During the past six months we have witnessed some incredible developments in AI. The release of Stable Diffusion changed the art world forever and ChatGPT-3 shook up the internet with its ability to write songs, mimic research papers and provide thorough and seemingly intelligent answers to common Google questions.
This advancement in generative AI provides further evidence that we are on the verge of an AI revolution.
However, most of these generative AI models are foundational models: high-capacity, unsupervised learning systems that train on massive amounts of data and require millions of dollars in computing power. Currently, only well-funded institutions with access to massive amounts of GPU power are able to build these models.
The majority of companies developing the application-layer AI that is driving widespread adoption of the technology still rely on supervised learning, using large amounts of labeled training data. Despite the impressive performance of base models, we are still in the early days of the AI revolution and numerous bottlenecks are holding back the spread of AI at the application layer.
Downstream from the well-known data labeling problem, there are additional data bottlenecks that will hamper later-stage AI development and deployment in production environments.
These issues are why, despite the early promise and deluge of investment, technologies such as self-driving cars are only a year away as of 2014.
These exciting proof-of-concept models perform well on benchmarked datasets in research environments, but they struggle to accurately predict when they’ll be released in the real world. A major problem is that the technology struggles to meet the higher performance threshold required in high-stakes production environments, and falls short of key metrics for robustness, reliability, and maintainability.
For example, these models often cannot handle outliers and edge cases, causing self-driving cars to mistake reflections from bicycles themselves for bicycles. They are not reliable or robust, so a robot barista makes a perfect cappuccino two times out of five, but spills the cup the other three times.
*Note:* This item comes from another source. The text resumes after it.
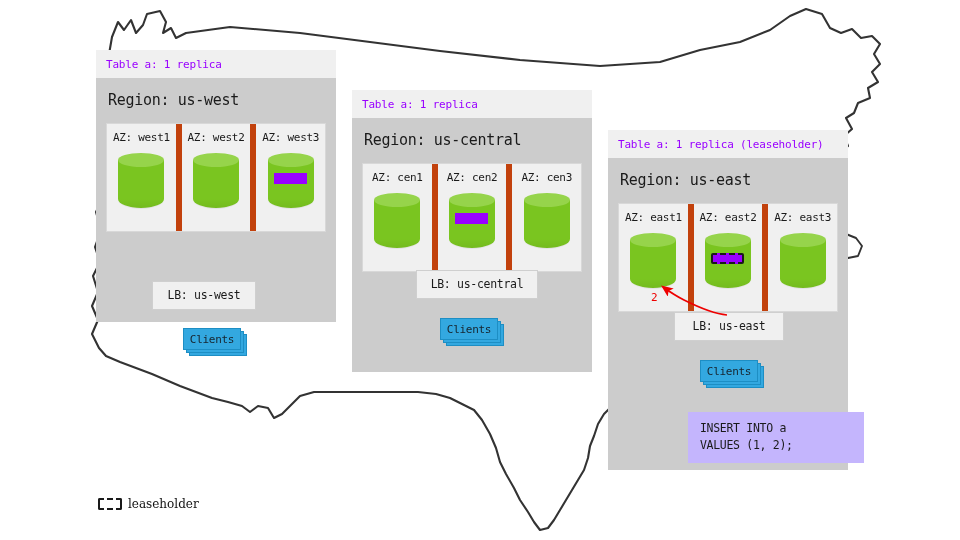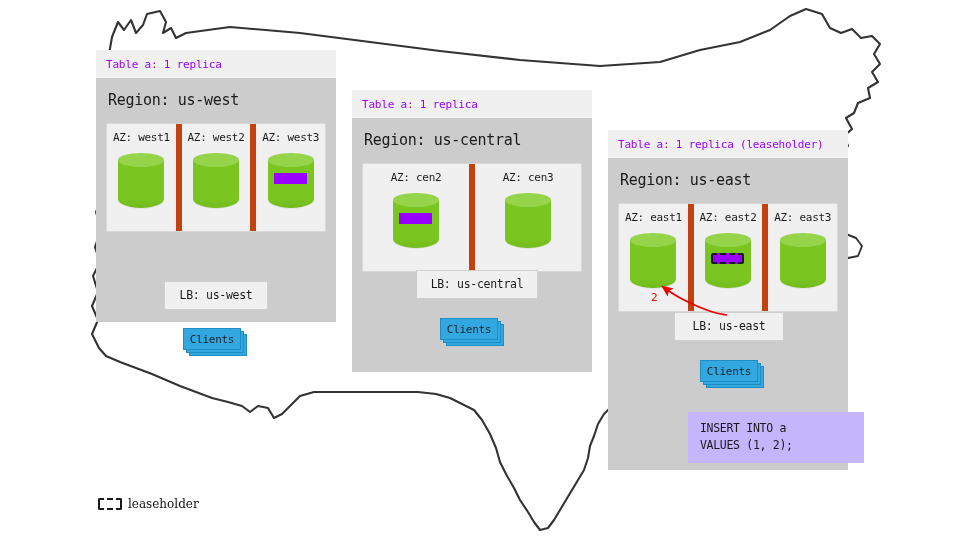"AZ: cen1" div.az-cell { html: none -> <div> <div>AZ: cen1</div> <div> <div></div> <div></div> </div> </div> }
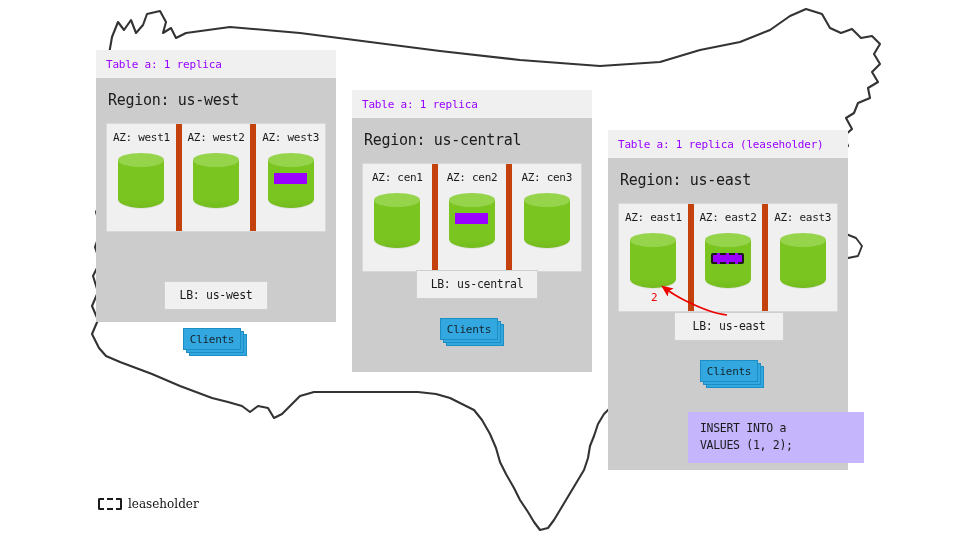"LB: us-west" div.lb-box { left: 68px -> 56px }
As a result, the AI production gap, the divide between “that’s neat” and “that’s useful,” is much wider and more formidable than ML engineers initially anticipated.
Counterintuitively, the best systems also have the most human interaction.
Fortunately, as more and more ML engineers embrace a data-centric approach to AI development, the implementation of active learning strategies is on the rise. The most advanced companies will use this technology to bridge the AI manufacturing gap and build models that can run faster in the wild.
Table of Contents
What is Active Learning?
Active learning makes training a supervised model an iterative process. The model trains on a first subset of labeled data from a large dataset. It then tries to make predictions about the rest of the unlabeled data based on what it has learned. ML engineers evaluate how confident the model is in its predictions and, by using a variety of acquisition functionscan quantify the added performance benefit by annotating one of the unlabeled examples.
By expressing uncertainty in its predictions, the model itself decides which additional data is most useful for its training. In doing so, it asks annotators to provide more examples of just that specific type of data so that it can train more intensively on that subset during the next round of training. Think of it like polling a student to find out where their knowledge gap is. Once you know what issues they are missing, you can give them textbooks, presentations, and other materials so they can focus their learning to better understand that particular aspect of the subject.
With active learning, training a model changes from a linear process to a circular process with a strong feedback loop.
Why advanced companies need to be ready to leverage active learning
Active learning is fundamental to closing the prototype production gap and increasing model reliability.
It is a common mistake to think of AI systems as a static piece of software, but these systems must constantly learn and evolve. If not, they make the same mistakes repeatedly, or, when released into the wild, they encounter new scenarios, make new mistakes, and don’t get a chance to learn from them.